As MichiganTelephone eluded to in his statement " if Obihai could guarantee that an update couldn't "brick" a device (because the power just happened to get disconnected in the middle of an update), I'd have no problem with them sending every firmware update automatically". Which is an excellent reason why automatic (server push) firmware updates should not take place; since ObiHai has no practical way of knowing the current circumstances at the Obi device's location. If your in the middle of a big thunder storm performing a firmware upgrade would not be a wise thing to attempt, if you wish to avoid bricking your device. Now if I got my Obi's for free, or ObiHai agreed to replace any devices which became bricked during a server push firmware update I would not be concerned about that aspect of server push updates.
If the user, say has a UPS in place and is comfortable with accepting the risks associated with receiving automatic updates then they could also choose to turn on ObiTALK provisioning, which should be honored by ObiHai, and the push would take place without them being aware of it. I think that should be up to the user to decide absoultely.
The question was raised about promptly dealing with wide spread problems. One method would be to blast a phone message to ObiTALK service users to inform them that an update was available. The ObiTALK service has to be working in order for ObiHai to push out an update why not use it to inform the users, at least those using the ObiTALK service.

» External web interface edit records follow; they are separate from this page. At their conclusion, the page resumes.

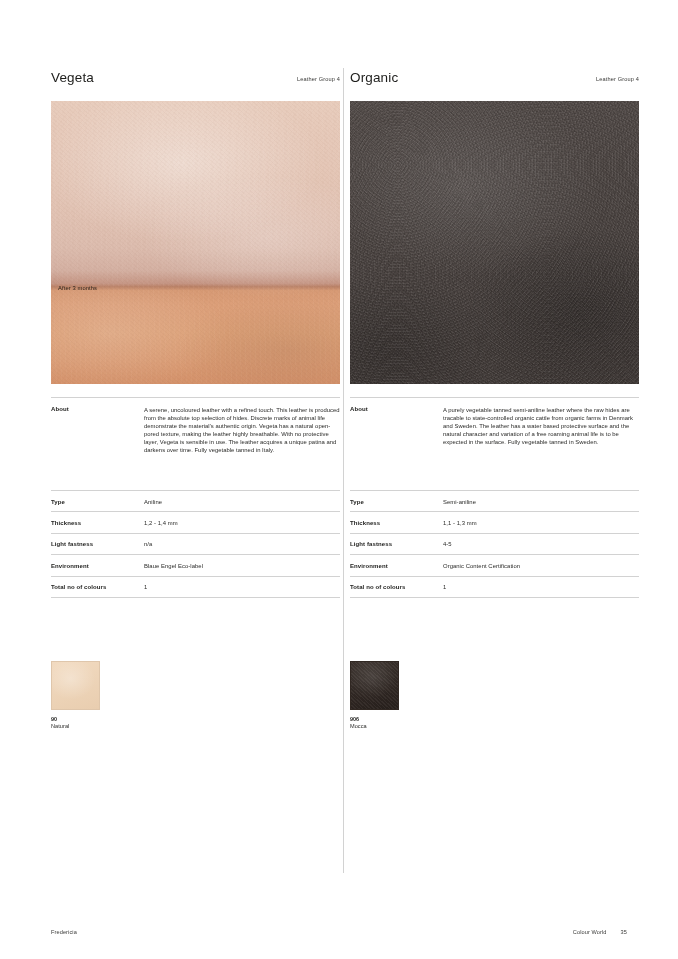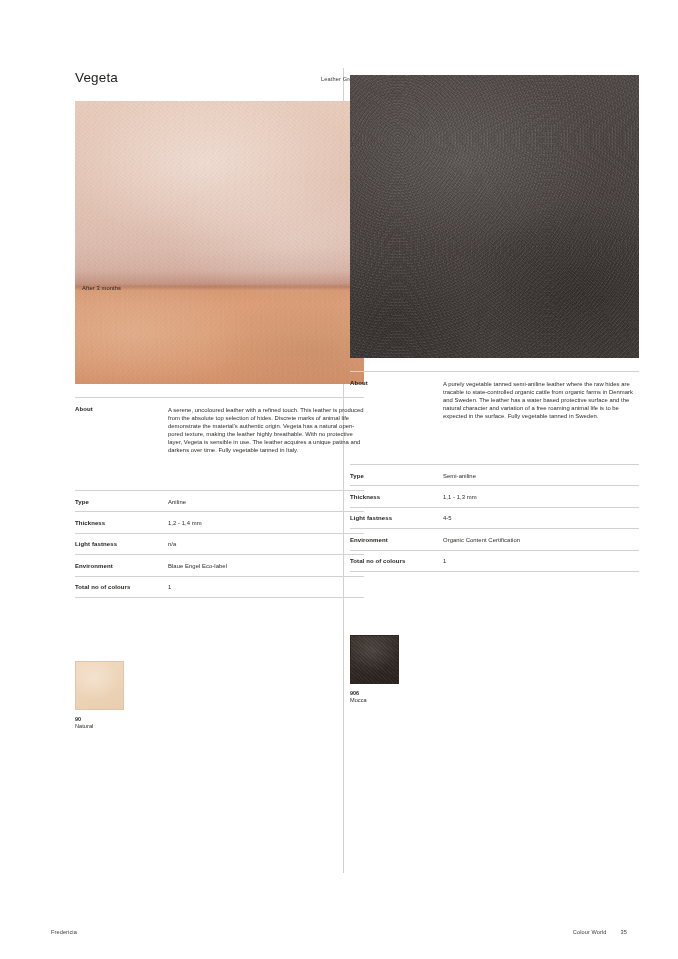--- a/index.html
+++ b/index.html
@@ -41,7 +41,7 @@
     top: 70px;
     width: 289px;
   }
-  .panel-left  { left: 51px; margin-left: 24px; }
+  .panel-left  { left: 51px; }
   .panel-right { left: 350px; }
 
   

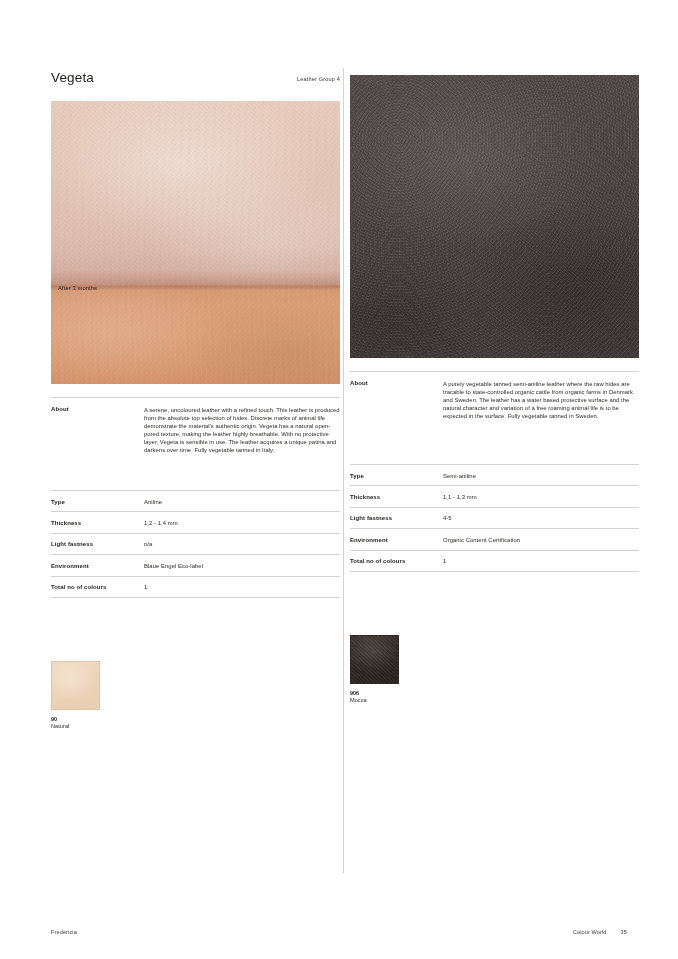--- a/index.html
+++ b/index.html
@@ -349,6 +349,10 @@
 
   <div class="panel panel-right">
 
+    <div class="panel-head">
+      <div class="panel-title">Organic</div>
+      <div class="panel-group">Leather Group 4</div>
+    </div>
 
     <div class="leather-photo leather-organic"></div>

I would suggest a better method of dealing with that situation would be to send an email to all customers informing them of the problem and notifying them that an update is available. This method would help all and not just those customers using the ObiTALK service of the problem/solution. The update could then be performed by the user when practical for them (like when the thunder storm has passed) either thru the webpage or by dialing **X to trigger an update.
A combination of the voice blast and email would be even better since it would cover those who had immediate access to either the Obi's phone line or email if they for instance are mobile at the time and receive their email via cell phone etc.
Even the evil Microsoft allows users to choose their own settings for automatic updates. The user can opt not to receive them at all, receive them but not install them automatically or receive them and install them automatically. But it is the customers choice!!!!!
There are many ways to skin a cat and if you can accommodate all, fairly easily, without sacrifice to others then I would suggest that is the best scenario.